# Exercise objective:
Each line of the material that mentions the word "hosted" is to be copied.

■ ■ ■ ■

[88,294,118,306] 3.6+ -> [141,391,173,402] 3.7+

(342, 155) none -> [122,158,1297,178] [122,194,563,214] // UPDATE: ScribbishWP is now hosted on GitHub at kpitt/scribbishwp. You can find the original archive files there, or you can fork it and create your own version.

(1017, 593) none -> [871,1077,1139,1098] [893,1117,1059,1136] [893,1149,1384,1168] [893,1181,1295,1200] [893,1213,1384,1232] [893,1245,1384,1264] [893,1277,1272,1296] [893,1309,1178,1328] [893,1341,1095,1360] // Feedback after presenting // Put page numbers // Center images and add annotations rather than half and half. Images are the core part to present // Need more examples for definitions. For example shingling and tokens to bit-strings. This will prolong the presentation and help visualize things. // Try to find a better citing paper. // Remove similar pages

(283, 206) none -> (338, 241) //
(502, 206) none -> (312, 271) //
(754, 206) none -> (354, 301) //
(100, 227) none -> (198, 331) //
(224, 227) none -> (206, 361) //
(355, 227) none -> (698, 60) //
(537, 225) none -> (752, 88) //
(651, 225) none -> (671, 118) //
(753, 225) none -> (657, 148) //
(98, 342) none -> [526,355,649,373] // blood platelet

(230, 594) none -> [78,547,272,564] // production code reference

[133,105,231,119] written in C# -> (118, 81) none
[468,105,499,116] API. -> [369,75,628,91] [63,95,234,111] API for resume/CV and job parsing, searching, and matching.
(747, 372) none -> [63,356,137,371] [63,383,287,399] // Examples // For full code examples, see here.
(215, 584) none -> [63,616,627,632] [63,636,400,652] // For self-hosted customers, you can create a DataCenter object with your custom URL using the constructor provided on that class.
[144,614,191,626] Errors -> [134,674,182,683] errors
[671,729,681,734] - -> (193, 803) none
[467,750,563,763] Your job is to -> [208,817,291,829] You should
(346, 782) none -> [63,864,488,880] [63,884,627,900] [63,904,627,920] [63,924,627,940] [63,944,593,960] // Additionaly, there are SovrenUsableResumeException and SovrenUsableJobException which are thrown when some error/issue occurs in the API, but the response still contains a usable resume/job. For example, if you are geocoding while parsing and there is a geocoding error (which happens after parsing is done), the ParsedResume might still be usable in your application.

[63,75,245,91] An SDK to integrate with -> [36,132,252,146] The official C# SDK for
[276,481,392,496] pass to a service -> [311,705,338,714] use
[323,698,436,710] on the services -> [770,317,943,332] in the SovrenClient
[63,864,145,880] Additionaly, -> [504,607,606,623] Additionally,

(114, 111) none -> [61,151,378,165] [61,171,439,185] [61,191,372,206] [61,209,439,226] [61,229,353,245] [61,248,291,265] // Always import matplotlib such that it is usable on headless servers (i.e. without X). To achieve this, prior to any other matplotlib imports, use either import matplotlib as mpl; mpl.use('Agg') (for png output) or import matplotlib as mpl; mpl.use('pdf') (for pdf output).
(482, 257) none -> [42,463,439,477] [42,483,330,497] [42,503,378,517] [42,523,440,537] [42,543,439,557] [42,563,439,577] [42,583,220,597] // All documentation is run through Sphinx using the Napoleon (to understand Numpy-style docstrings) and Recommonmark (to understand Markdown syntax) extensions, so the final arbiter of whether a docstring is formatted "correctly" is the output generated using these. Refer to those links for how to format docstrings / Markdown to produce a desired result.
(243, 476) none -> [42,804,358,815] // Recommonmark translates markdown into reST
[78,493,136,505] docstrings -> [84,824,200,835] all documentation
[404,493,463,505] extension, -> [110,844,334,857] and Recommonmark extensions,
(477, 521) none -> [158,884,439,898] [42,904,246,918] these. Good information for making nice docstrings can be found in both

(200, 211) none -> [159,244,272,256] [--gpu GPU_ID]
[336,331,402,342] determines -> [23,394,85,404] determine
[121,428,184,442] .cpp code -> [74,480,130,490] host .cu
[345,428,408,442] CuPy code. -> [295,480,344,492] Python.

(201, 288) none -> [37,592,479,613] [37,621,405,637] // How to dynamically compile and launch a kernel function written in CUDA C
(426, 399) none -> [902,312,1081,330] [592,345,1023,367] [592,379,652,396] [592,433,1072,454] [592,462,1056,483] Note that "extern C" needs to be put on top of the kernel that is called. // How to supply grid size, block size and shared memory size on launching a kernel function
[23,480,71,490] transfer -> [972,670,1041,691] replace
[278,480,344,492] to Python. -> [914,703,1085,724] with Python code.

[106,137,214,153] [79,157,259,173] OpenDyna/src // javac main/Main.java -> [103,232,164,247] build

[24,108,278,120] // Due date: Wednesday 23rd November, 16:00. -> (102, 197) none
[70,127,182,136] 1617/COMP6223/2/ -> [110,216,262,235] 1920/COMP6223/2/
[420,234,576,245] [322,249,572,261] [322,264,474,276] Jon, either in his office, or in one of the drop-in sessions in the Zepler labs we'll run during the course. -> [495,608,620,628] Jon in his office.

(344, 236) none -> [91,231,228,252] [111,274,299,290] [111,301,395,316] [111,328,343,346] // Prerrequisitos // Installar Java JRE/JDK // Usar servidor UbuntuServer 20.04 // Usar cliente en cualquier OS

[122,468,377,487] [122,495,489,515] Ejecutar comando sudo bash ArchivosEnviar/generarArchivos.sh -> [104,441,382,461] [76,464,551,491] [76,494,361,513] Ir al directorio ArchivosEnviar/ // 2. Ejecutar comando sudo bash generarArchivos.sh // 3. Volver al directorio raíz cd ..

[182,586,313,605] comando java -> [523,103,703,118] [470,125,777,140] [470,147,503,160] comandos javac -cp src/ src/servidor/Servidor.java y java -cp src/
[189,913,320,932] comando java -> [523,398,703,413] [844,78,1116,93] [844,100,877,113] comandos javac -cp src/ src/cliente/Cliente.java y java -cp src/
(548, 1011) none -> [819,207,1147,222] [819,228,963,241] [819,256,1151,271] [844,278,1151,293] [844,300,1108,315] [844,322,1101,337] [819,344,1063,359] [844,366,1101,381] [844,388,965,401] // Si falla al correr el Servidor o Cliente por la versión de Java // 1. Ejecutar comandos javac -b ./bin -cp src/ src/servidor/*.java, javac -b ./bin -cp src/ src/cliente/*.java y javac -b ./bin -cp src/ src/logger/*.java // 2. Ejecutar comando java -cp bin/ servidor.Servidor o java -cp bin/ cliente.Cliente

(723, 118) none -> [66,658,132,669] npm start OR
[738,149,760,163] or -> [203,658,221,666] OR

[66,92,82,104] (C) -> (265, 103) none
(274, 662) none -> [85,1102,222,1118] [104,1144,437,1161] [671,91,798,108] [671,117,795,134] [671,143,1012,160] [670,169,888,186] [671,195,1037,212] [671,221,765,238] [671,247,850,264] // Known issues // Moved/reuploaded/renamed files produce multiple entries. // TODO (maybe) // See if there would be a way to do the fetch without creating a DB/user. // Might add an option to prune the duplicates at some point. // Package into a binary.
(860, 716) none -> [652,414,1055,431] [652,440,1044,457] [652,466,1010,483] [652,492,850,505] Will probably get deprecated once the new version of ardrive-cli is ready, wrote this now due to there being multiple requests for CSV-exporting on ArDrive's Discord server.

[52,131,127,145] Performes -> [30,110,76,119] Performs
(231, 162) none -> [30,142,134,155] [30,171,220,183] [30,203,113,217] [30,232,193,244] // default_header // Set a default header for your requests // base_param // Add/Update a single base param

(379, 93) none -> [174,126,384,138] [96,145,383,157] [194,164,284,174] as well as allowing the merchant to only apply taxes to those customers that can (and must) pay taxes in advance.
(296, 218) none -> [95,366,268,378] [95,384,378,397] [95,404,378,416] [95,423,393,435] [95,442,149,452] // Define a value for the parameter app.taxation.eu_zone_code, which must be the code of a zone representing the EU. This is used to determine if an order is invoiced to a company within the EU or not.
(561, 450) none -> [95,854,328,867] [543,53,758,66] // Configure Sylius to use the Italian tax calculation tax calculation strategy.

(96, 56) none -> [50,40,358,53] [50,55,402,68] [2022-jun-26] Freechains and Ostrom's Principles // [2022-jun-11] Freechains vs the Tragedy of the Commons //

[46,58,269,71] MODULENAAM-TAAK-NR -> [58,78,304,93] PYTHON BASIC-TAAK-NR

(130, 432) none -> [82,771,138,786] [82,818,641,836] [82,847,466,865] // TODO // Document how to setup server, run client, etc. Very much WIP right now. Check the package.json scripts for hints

■ ■ ■ ■

# Response for this exercise:
(342, 155) none -> [122,158,1297,178] [122,194,563,214] // UPDATE: ScribbishWP is now hosted on GitHub at kpitt/scribbishwp. You can find the original archive files there, or you can fork it and create your own version.
(215, 584) none -> [63,616,627,632] [63,636,400,652] // For self-hosted customers, you can create a DataCenter object with your custom URL using the constructor provided on that class.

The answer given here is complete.